ArtSeen
JOSEF ALBERS in America: Painting on Paper
On View
Morgan Library & MuseumJuly 20 – October 14, 2012
New York
Josef Albers in America, yes, but also America in Josef Albers. Work the ratio: how much America was in the German when he arrived here in 1933? How much America did he take with him when he traveled to Mexico and discovered in its geometry and native hues an aesthetic program whose combinatory possibilities were limited only by one’s willingness to experiment? The answers hinge on what is meant by “America.” If we allow ourselves to accept the defining feature proposed by Leo Steinberg in what would have been contemporaneous literature, Other Critera (published in 1972), then we are talking about America the industrious. We are talking about an unabated work ethic that found expression in Albers’s relentless enthusiasm for experimentation. There were no terminal points in Albers’s practice, only transitions.
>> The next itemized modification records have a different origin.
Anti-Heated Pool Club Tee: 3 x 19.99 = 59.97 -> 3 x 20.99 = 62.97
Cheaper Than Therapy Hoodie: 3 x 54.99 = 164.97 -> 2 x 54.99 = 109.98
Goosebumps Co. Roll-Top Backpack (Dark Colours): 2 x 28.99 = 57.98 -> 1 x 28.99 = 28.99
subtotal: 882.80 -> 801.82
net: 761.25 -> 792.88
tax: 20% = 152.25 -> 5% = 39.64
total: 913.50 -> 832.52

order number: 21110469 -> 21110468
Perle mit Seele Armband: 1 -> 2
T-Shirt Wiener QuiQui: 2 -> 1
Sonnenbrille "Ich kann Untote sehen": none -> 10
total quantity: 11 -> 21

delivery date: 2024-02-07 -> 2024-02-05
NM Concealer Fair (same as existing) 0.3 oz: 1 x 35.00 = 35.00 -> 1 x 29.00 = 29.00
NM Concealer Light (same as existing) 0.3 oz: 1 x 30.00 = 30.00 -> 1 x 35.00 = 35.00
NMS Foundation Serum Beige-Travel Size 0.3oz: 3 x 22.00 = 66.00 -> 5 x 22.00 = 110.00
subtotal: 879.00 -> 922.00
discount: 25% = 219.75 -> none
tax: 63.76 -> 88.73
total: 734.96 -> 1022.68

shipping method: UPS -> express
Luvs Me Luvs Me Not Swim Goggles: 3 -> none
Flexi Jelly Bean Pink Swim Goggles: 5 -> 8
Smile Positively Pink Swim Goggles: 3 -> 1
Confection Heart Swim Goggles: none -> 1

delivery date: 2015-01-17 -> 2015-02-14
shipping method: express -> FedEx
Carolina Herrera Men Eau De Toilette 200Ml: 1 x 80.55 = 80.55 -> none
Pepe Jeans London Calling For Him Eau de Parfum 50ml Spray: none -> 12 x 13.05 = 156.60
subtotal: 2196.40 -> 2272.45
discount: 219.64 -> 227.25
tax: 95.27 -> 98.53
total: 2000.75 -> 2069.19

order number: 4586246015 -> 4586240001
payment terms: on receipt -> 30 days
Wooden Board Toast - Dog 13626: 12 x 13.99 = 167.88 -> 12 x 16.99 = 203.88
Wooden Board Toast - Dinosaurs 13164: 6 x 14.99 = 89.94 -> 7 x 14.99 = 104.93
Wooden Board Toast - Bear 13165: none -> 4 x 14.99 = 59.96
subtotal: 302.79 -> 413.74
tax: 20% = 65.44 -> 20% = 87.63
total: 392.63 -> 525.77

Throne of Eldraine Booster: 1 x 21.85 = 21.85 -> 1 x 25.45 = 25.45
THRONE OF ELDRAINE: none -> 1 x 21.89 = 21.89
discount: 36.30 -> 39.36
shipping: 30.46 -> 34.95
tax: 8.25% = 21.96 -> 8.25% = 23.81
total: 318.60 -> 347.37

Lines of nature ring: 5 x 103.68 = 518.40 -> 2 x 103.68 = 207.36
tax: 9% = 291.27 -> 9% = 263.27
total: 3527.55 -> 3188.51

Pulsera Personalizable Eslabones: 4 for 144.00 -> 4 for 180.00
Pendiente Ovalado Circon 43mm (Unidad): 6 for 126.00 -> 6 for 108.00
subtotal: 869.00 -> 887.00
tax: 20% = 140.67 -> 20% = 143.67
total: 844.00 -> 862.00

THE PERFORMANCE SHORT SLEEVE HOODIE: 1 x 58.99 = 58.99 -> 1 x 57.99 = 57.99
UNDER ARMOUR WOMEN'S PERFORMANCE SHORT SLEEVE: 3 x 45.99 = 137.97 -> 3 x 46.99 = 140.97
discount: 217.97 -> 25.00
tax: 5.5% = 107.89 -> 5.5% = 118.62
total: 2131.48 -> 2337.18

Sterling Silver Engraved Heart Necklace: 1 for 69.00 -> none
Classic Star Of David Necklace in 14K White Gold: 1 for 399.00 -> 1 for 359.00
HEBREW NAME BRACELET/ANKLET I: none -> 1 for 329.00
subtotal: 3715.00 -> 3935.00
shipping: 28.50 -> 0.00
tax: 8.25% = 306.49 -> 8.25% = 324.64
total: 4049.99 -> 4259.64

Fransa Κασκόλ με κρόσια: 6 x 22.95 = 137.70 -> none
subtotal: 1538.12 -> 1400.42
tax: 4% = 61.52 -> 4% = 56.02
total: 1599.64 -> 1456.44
Is it odd for the American character of art in the 20th century to have been so well-defined by a Russian-born art critic and so well-exemplified by a native German? Given that it was a Frenchman (de Tocqueville) who’d so succinctly described us Americans a century earlier, I think not. In any case it’s hard to argue with Steinberg when he suggests that what counts for the American artist is not beauty, but work. American artists don’t make art; they make work. They are workers, like Albers, whose labor-intensive ethos gears them towards serialization, iteration, and variations on a theme.
Not painting, but problem solving with pigment. Albers investigates, makes notations, keeps assiduous records, and plots his progress with the exactitude of a spreadsheet. In front of one of Albers’s studies I can understand that a sketch is a masterpiece when the fact of the work is evident on the page. I recognize that the American in me would prefer a rehearsal to a performance because it is closer to the moment of work.
A good day is a productive day, a day of productivity, a day of work. Industry and ingenuity are the twin poles between which the vicissitudes of American art in the 20th century found orientation. Perhaps they still are. For how many American artists would prefer a laboratory or a workshop to a studio, like Albers? How many, in a fit of intoxication, would proclaim not that they were drunk but merely experimenting with the limits of consciousness?
The wall text misleads: it reads, “oil on paper,” which suggests I am standing before an object. But the work is not an object; it’s a situation, an interaction of color at an intersection as precisely gridded as Midtown Manhattan. At the intersection I see Albers. He’s in a field of yellow, freshly squeezed from a new tube, firing Zeno’s arrow towards orange, tracking the number of shades his projectile traverses.
If the laws of color are to painters what the rules of grammar are to writers, then the authority of Albers will be something worth studying for generations to come. There will be mutations, differentiations, reversals, and repetition—it’s part of the process, part of the beauty of work.